EXERCISE BRIEF: What is needed here is an exact repetition of the records below, beginning at the line that has "need not re-verify" and stopping after the line that has "Client Authorisation; or".

----

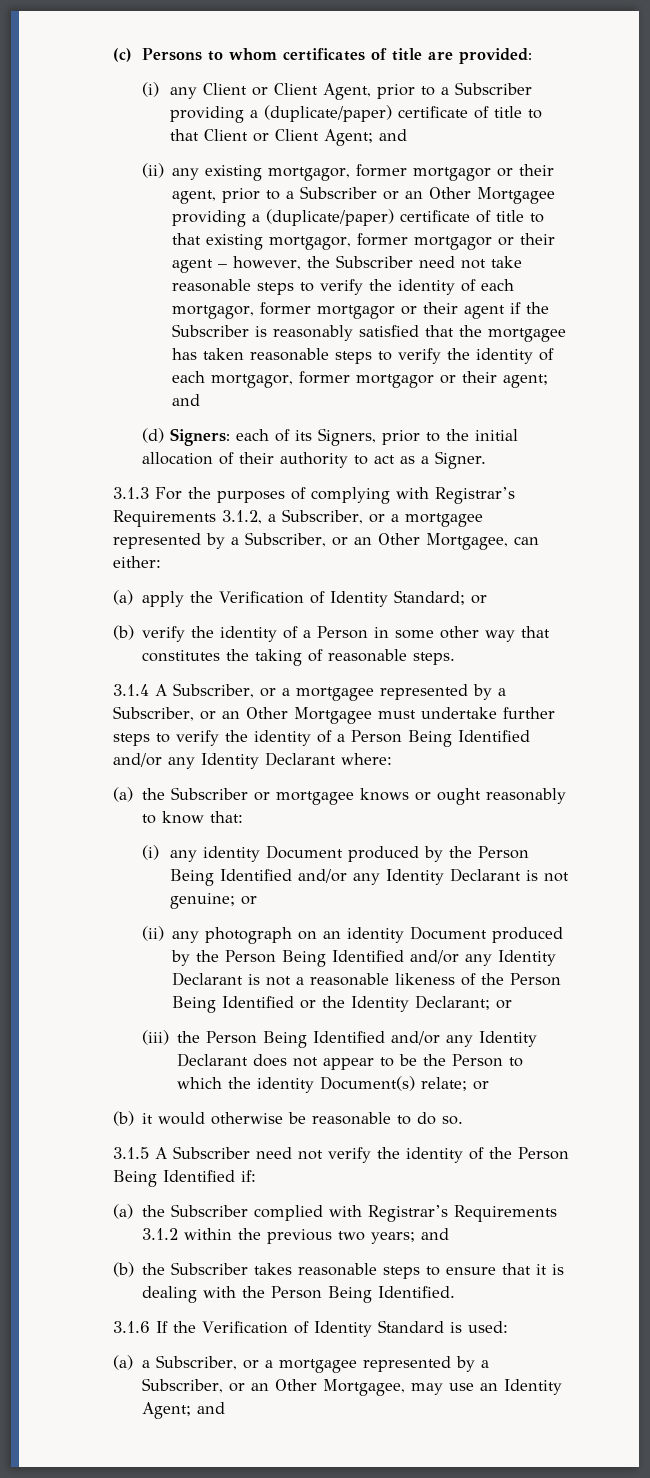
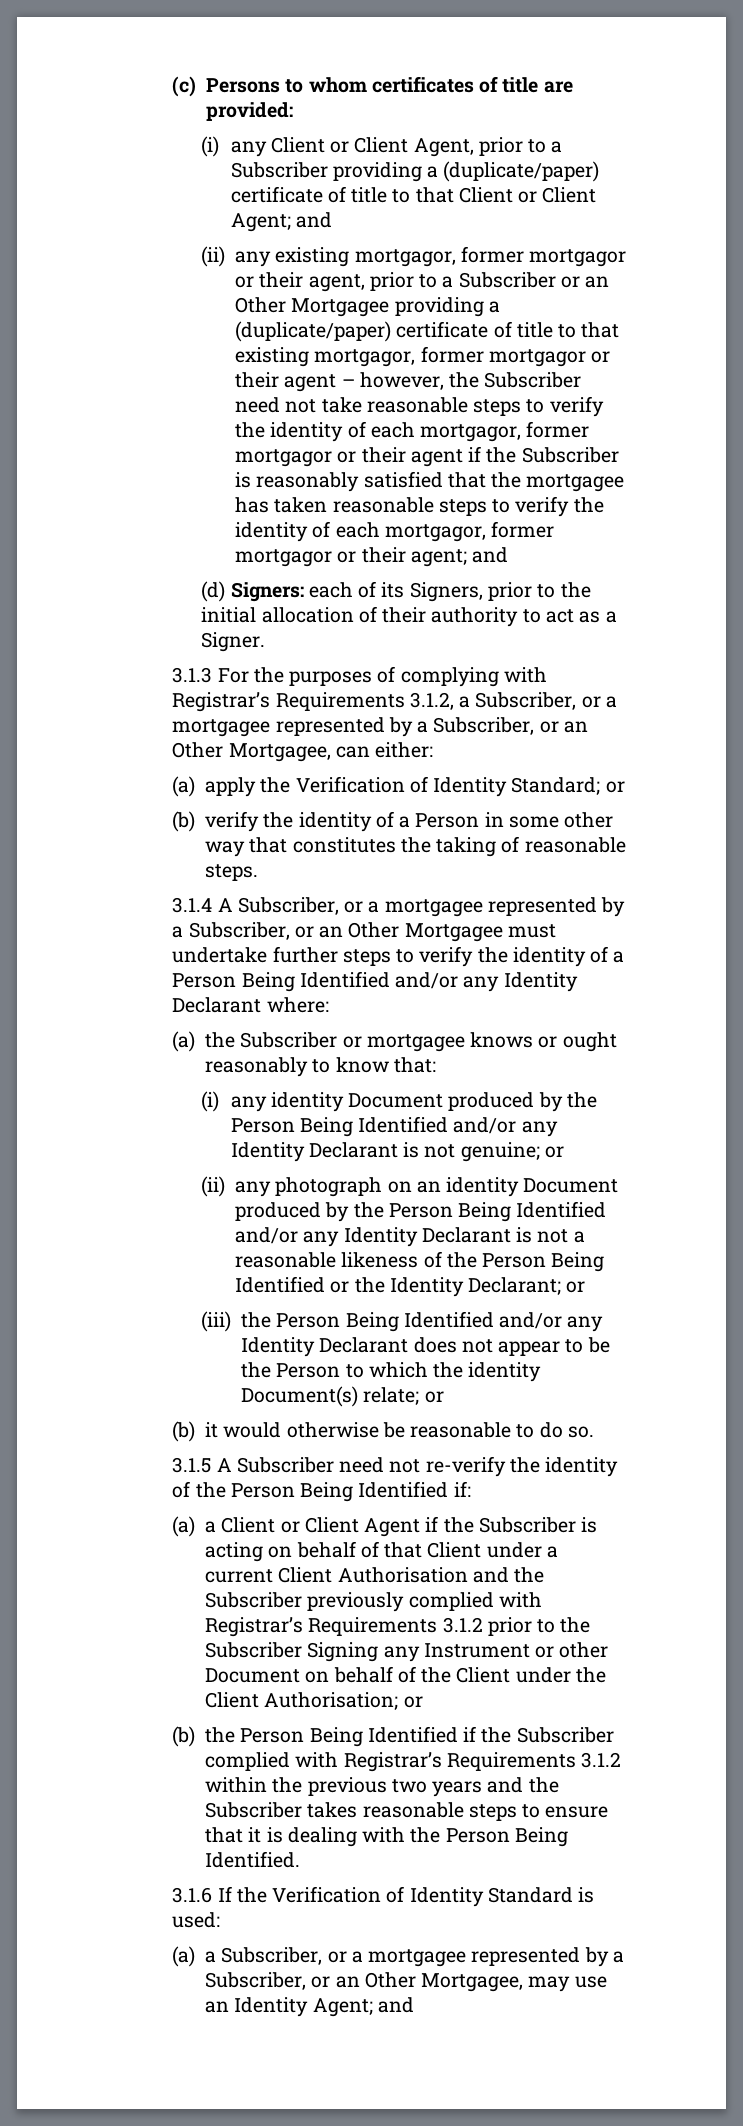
- 3.1.5 A Subscriber need not verify the identity of the Person Being Identified if:
+ 3.1.5 A Subscriber need not re-verify the identity of the Person Being Identified if:
- (a) the Subscriber complied with Registrar’s Requirements 3.1.2 within the previous two years; and
- (b) the Subscriber takes reasonable steps to ensure that it is dealing with the Person Being Identified.
+ (a) a Client or Client Agent if the Subscriber is acting on behalf of that Client under a current Client Authorisation and the Subscriber previously complied with Registrar’s Requirements 3.1.2 prior to the Subscriber Signing any Instrument or other Document on behalf of the Client under the Client Authorisation; or
+ (b) the Person Being Identified if the Subscriber complied with Registrar’s Requirements 3.1.2 within the previous two years and the Subscriber takes reasonable steps to ensure that it is dealing with the Person Being Identified.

----

SOLVED EXERCISE:
+ 3.1.5 A Subscriber need not re-verify the identity of the Person Being Identified if:
- (a) the Subscriber complied with Registrar’s Requirements 3.1.2 within the previous two years; and
- (b) the Subscriber takes reasonable steps to ensure that it is dealing with the Person Being Identified.
+ (a) a Client or Client Agent if the Subscriber is acting on behalf of that Client under a current Client Authorisation and the Subscriber previously complied with Registrar’s Requirements 3.1.2 prior to the Subscriber Signing any Instrument or other Document on behalf of the Client under the Client Authorisation; or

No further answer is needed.